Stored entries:
== Segment start ==

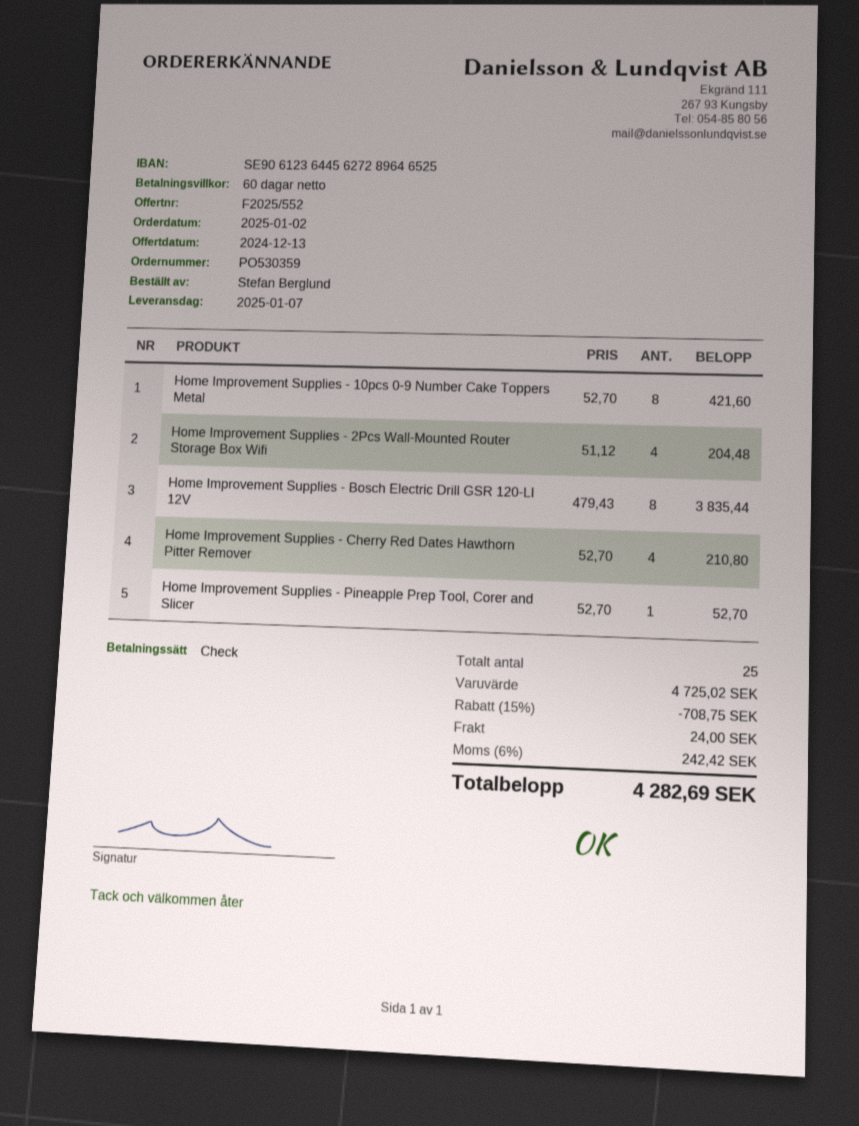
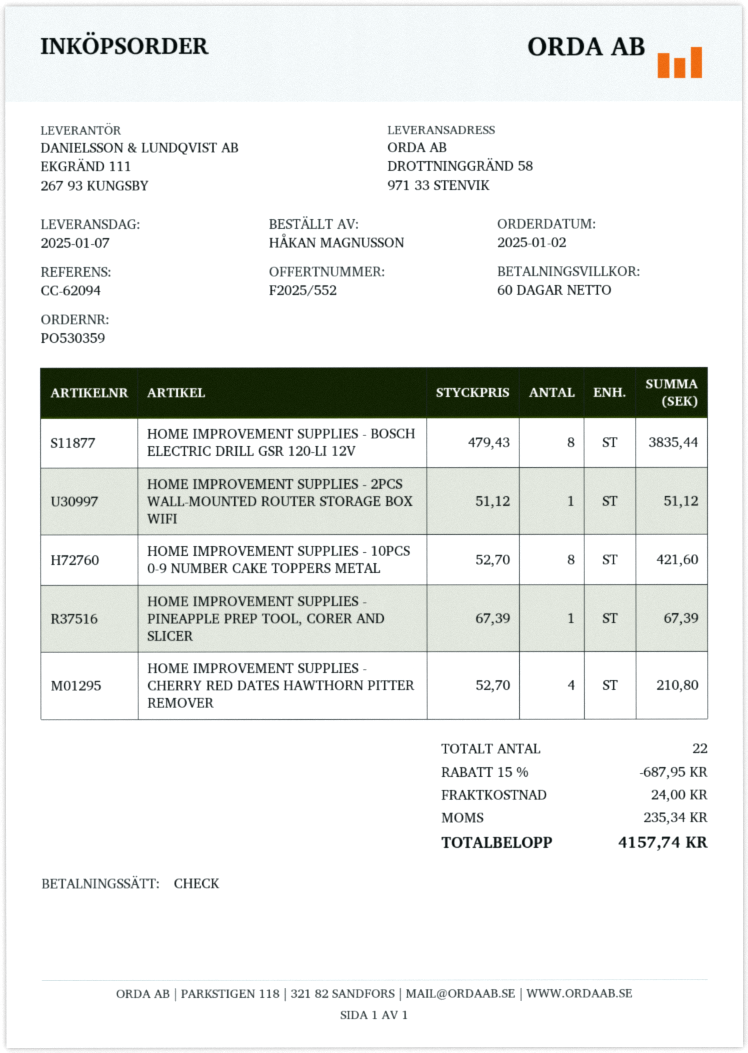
ordered by: Stefan Berglund -> HÅKAN MAGNUSSON
Home Improvement Supplies - 2Pcs Wall-Mounted Router Storage Box Wifi: 4 x 51.12 = 204.48 -> 1 x 51.12 = 51.12
Home Improvement Supplies - Pineapple Prep Tool, Corer and Slicer: 1 x 52.70 = 52.70 -> 1 x 67.39 = 67.39
total quantity: 25 -> 22
discount: 15% = 708.75 -> 15% = 687.95
tax: 242.42 -> 235.34
total: 4282.69 -> 4157.74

== Segment end ==

* _Work required_
Could you set down verbatim the lines from the beginning of the entries above through the line containing "Home Improvement Supplies - 2Pcs", both included, leaving out the pictures?

* _Solution to this problem_
ordered by: Stefan Berglund -> HÅKAN MAGNUSSON
Home Improvement Supplies - 2Pcs Wall-Mounted Router Storage Box Wifi: 4 x 51.12 = 204.48 -> 1 x 51.12 = 51.12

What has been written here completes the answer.